The shipyard-controller manages all Keptn-related entities, such as projects, stages and services, and provides an HTTP API that is used to perform CRUD operations on them. This service also controls the execution of task sequences that are defined in the project’s shipyard by sending out .triggered events whenever a task within a task sequence should be executed. It then listens for incoming .started and .finished events and uses them to proceed with the task sequence.

Execution Plane Services

The Keptn Execution Plane hosts the Keptn-services that integrate the tools that are used to process the tasks. The Keptn cluster can contain a single Execution Plane that is installed either in the same Kubernetes cluster as the Control Plane or in a different Kubernetes cluster.. You can also configure multiple Execution Planes on multiple Kubernetes clusters.

Keptn-services react to .triggered Keptn events that are sent by the shipyard controller. They perform continuous delivery tasks like deploying or promoting a service and orchestrational tasks for automating operations. Those services can be plugged into a task sequence to extend the delivery pipeline or to further automate operations. Execution plane services subscribe to events using one of the following mechanisms:

  • distributor sidecar that forwards incoming .triggered events to execution plane services. These distributor sidecars can also be used to send .started and .finished events back to the Keptn control plane. This was the original Keptn mechanism for sending events to services.
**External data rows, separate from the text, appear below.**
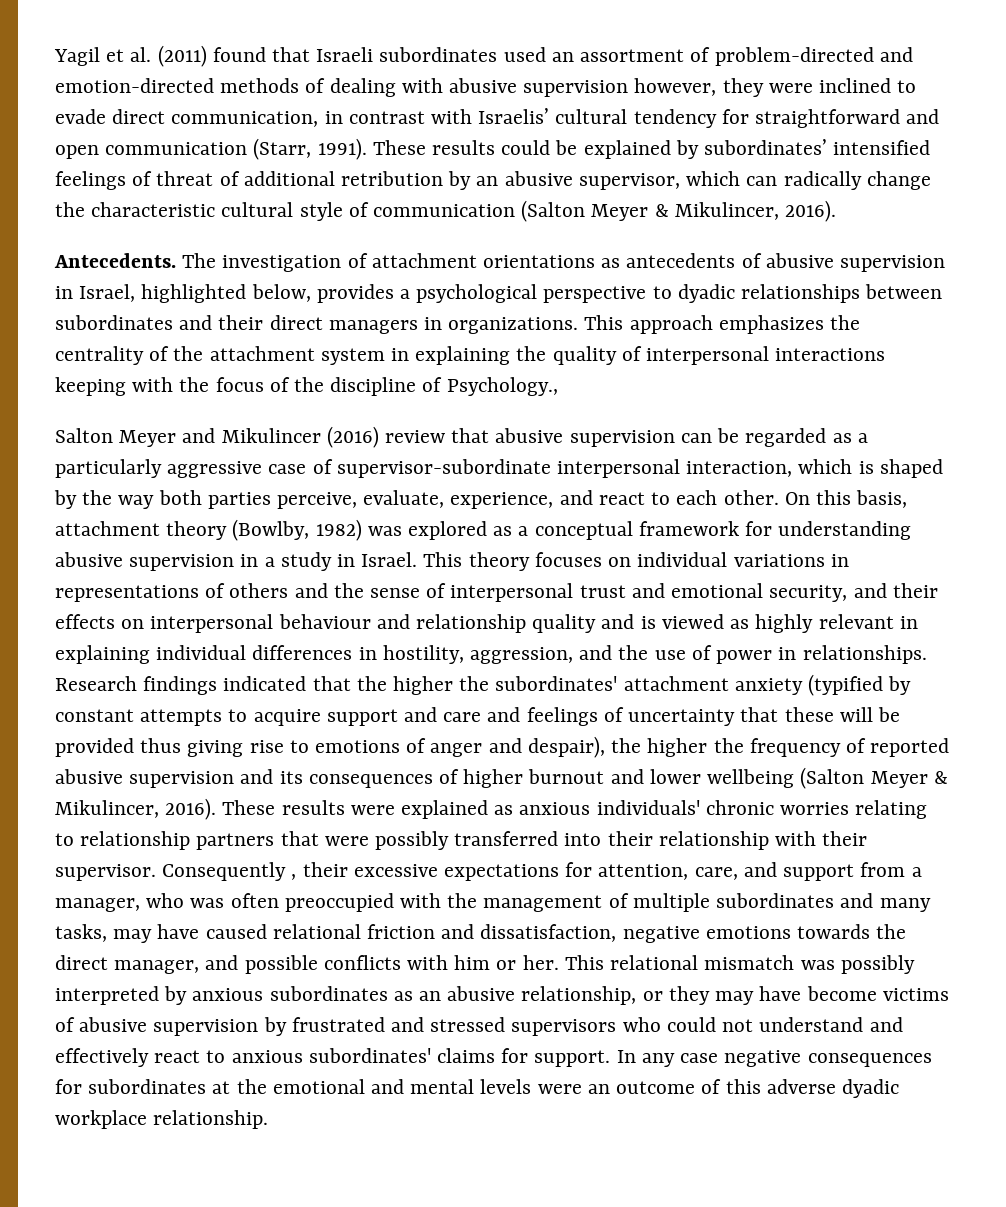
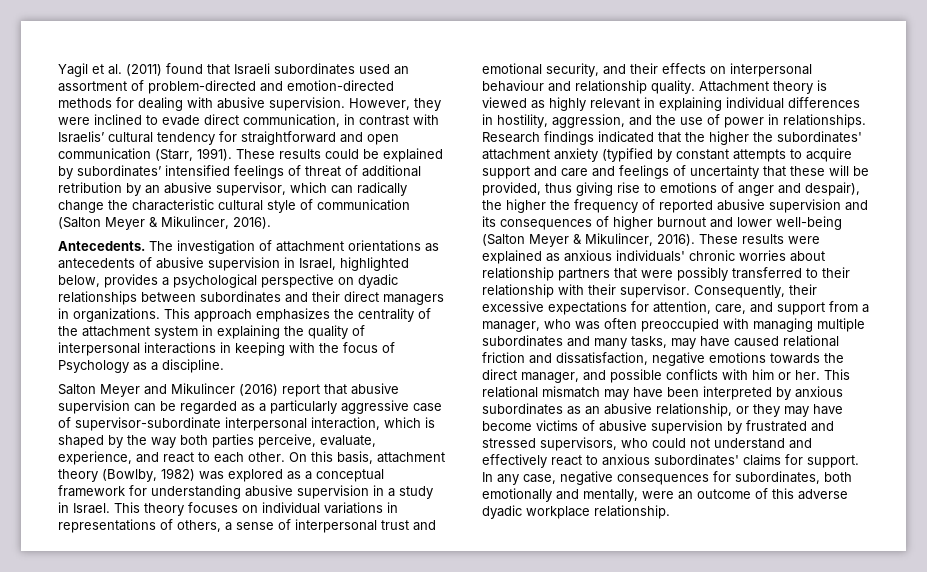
- Yagil et al. (2011) found that Israeli subordinates used an assortment of problem-directed and emotion-directed methods of dealing with abusive supervision however, they were inclined to evade direct communication, in contrast with Israelis’ cultural tendency for straightforward and open communication (Starr, 1991).
+ Yagil et al. (2011) found that Israeli subordinates used an assortment of problem-directed and emotion-directed methods for dealing with abusive supervision. However, they were inclined to evade direct communication, in contrast with Israelis’ cultural tendency for straightforward and open communication (Starr, 1991).
- The investigation of attachment orientations as antecedents of abusive supervision in Israel, highlighted below, provides a psychological perspective to dyadic relationships between subordinates and their direct managers in organizations.
+ The investigation of attachment orientations as antecedents of abusive supervision in Israel, highlighted below, provides a psychological perspective on dyadic relationships between subordinates and their direct managers in organizations.
- This approach emphasizes the centrality of the attachment system in explaining the quality of interpersonal interactions keeping with the focus of the discipline of Psychology.,
+ This approach emphasizes the centrality of the attachment system in explaining the quality of interpersonal interactions in keeping with the focus of Psychology as a discipline.
- Salton Meyer and Mikulincer (2016) review that abusive supervision can be regarded as a particularly aggressive case of supervisor-subordinate interpersonal interaction, which is shaped by the way both parties perceive, evaluate, experience, and react to each other.
+ Salton Meyer and Mikulincer (2016) report that abusive supervision can be regarded as a particularly aggressive case of supervisor-subordinate interpersonal interaction, which is shaped by the way both parties perceive, evaluate, experience, and react to each other.
- This theory focuses on individual variations in representations of others and the sense of interpersonal trust and emotional security, and their effects on interpersonal behaviour and relationship quality and is viewed as highly relevant in explaining individual differences in hostility, aggression, and the use of power in relationships.
+ This theory focuses on individual variations in representations of others, a sense of interpersonal trust and emotional security, and their effects on interpersonal behaviour and relationship quality. Attachment theory is viewed as highly relevant in explaining individual differences in hostility, aggression, and the use of power in relationships.
- Research findings indicated that the higher the subordinates' attachment anxiety (typified by constant attempts to acquire support and care and feelings of uncertainty that these will be provided thus giving rise to emotions of anger and despair), the higher the frequency of reported abusive supervision and its consequences of higher burnout and lower wellbeing (Salton Meyer & Mikulincer, 2016).
+ Research findings indicated that the higher the subordinates' attachment anxiety (typified by constant attempts to acquire support and care and feelings of uncertainty that these will be provided, thus giving rise to emotions of anger and despair), the higher the frequency of reported abusive supervision and its consequences of higher burnout and lower well-being (Salton Meyer & Mikulincer, 2016).
- These results were explained as anxious individuals' chronic worries relating to relationship partners that were possibly transferred into their relationship with their supervisor.
+ These results were explained as anxious individuals' chronic worries about relationship partners that were possibly transferred to their relationship with their supervisor.
- Consequently , their excessive expectations for attention, care, and support from a manager, who was often preoccupied with the management of multiple subordinates and many tasks, may have caused relational friction and dissatisfaction, negative emotions towards the direct manager, and possible conflicts with him or her.
+ Consequently, their excessive expectations for attention, care, and support from a manager, who was often preoccupied with managing multiple subordinates and many tasks, may have caused relational friction and dissatisfaction, negative emotions towards the direct manager, and possible conflicts with him or her.
- This relational mismatch was possibly interpreted by anxious subordinates as an abusive relationship, or they may have become victims of abusive supervision by frustrated and stressed supervisors who could not understand and effectively react to anxious subordinates' claims for support.
+ This relational mismatch may have been interpreted by anxious subordinates as an abusive relationship, or they may have become victims of abusive supervision by frustrated and stressed supervisors, who could not understand and effectively react to anxious subordinates' claims for support.
- In any case negative consequences for subordinates at the emotional and mental levels were an outcome of this adverse dyadic workplace relationship.
+ In any case, negative consequences for subordinates, both emotionally and mentally, were an outcome of this adverse dyadic workplace relationship.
  • cp-connector (Control Plane Connector) uses Go code to handle the logic of an integration connecting back to the control plane. This mechanism was introduced in Release 0.15.x and is used by all core Keptn services. The distributor pod is not required, but it requires more coding in each service.

  • go-sdk – Provides a wrapper that adds features around the cd-connector. All newer services and most Keptn internal services use go-sdk.

The default Keptn installation includes Keptn-services for some Execution Plane services,including:

  • lighthouse-service: conducts a quality evaluation based on configured SLOs/SLIs.

  • approval-service: implements the automatic quality gate in each stage where the approval strategy has been set to automatic. In other words, it sends an approval.finished event which contains information about whether a task sequence (such as the artifact delivery) should continue or not. If the approval strategy within a stage has been set to manual, the approval-service does not respond with any event since, in that case, the user is responsible for sending an approval.finished event (using either the Keptn Bridge or the API).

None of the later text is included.